Firmino Cordeiro, secretário-geral da AJAP – Associação de Jovens Agricultores de Portugal
“A agricultura em Portugal tem pujança. Tem demonstrado capacidade de competitividade, está a competir, somos mais autossuficientes – não totalmente autossuficientes – mas somos exportadores em muitas áreas: nos pequenos frutos, nas frutas damos cartas; nos hortícolas, no vinho (…) temos investido muito no azeite, com os olivais em sebe, superintensivos, nomeadamente com a barragem do Alqueva. Ou seja, temos de analisar esta componente extra num território de sequeiro (…).

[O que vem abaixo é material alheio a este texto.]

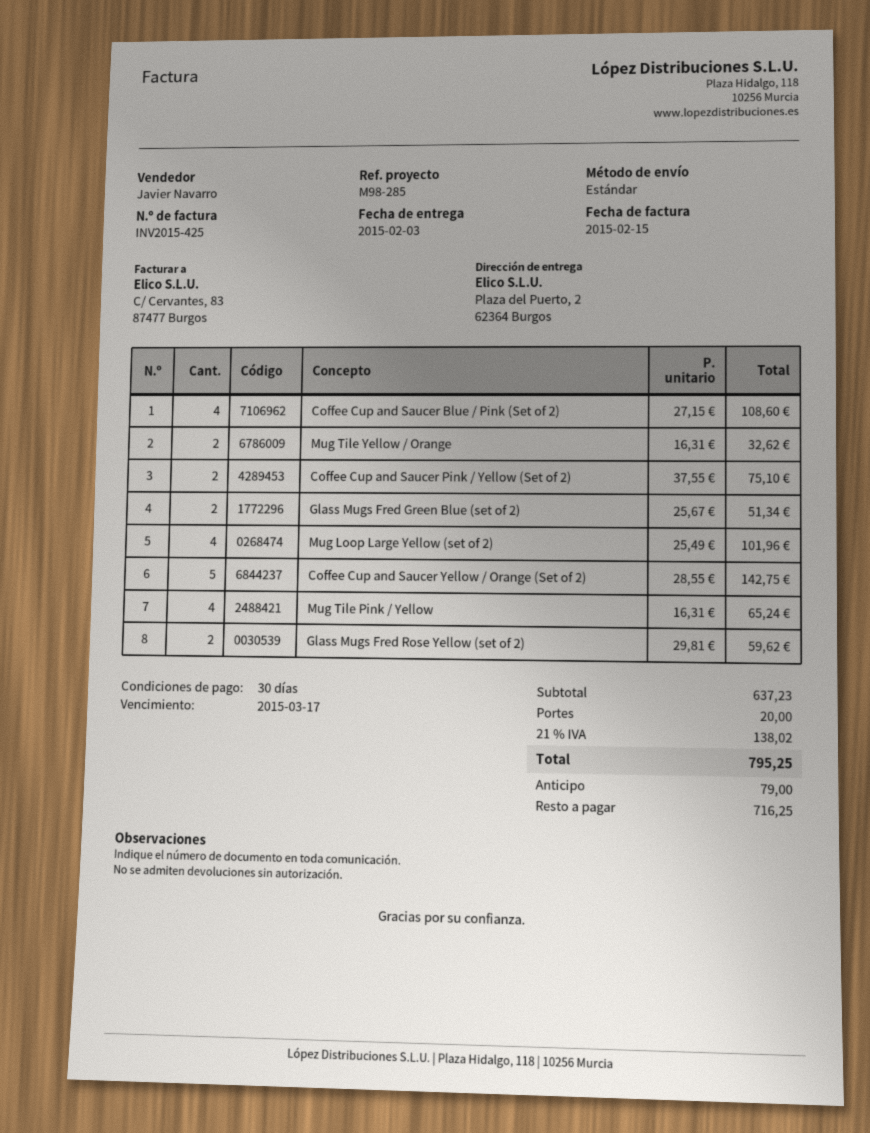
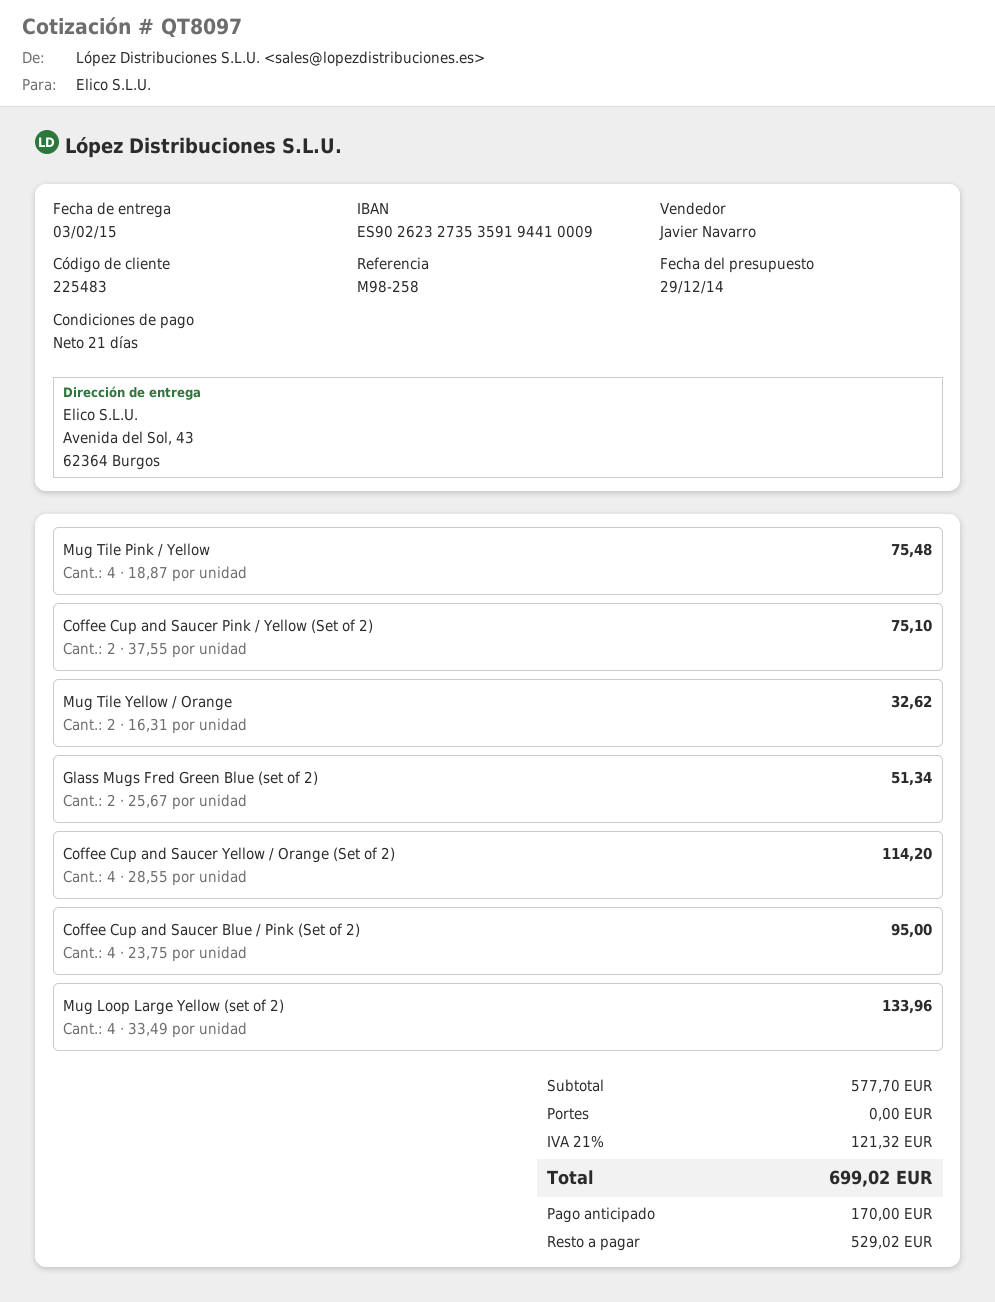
payment terms: 30 days -> 21 days
reference: M98-285 -> M98-258
ship to: Plaza del Puerto, 2, 62364 Burgos -> Avenida del Sol, 43, 62364 Burgos
Coffee Cup and Saucer Blue / Pink (Set of 2): 4 x 27.15 = 108.60 -> 4 x 23.75 = 95.00
Mug Loop Large Yellow (set of 2): 4 x 25.49 = 101.96 -> 4 x 33.49 = 133.96
Coffee Cup and Saucer Yellow / Orange (Set of 2): 5 x 28.55 = 142.75 -> 4 x 28.55 = 114.20
Mug Tile Pink / Yellow: 4 x 16.31 = 65.24 -> 4 x 18.87 = 75.48
Glass Mugs Fred Rose Yellow (set of 2): 2 x 29.81 = 59.62 -> none
subtotal: 637.23 -> 577.70
shipping: 20.00 -> 0.00
tax: 21% = 138.02 -> 21% = 121.32
total: 795.25 -> 699.02
deposit: 79.00 -> 170.00
balance: 716.25 -> 529.02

Hoje, temos amendoal em sebe, olival em sebe, vinhas regadas, culturas que eram impensáveis de se ver no Alentejo, mas até temos milho para a produção, seja de forragem ou de grão. Portanto, temos de olhar ao potencial que o país tem.
Somos um país mediterrâneo, no extremo desta faixa, digamos assim, mais delicada em termos de clima, não somos norte nem centro da Europa. E aqui também os decisores europeus têm de perceber que, se não tivermos mais água – se não conseguirmos captar mais água daquela que chove – não é preciso ir tirá-la ao mar embora seja uma solução – se não conseguirmos captar mais água, não temos água para fazer agricultura. Hoje não podemos ser tão rígidos ao dizer que não se faz agricultura sem água, mas se tivermos água e se fizermos agricultura em simultâneo, as nossas produtividades, a nossa rentabilidade, a nossa competitividade com os parceiros europeus e internacionais, passa a ser muito maior. É um fator extremamente decisivo no setor”.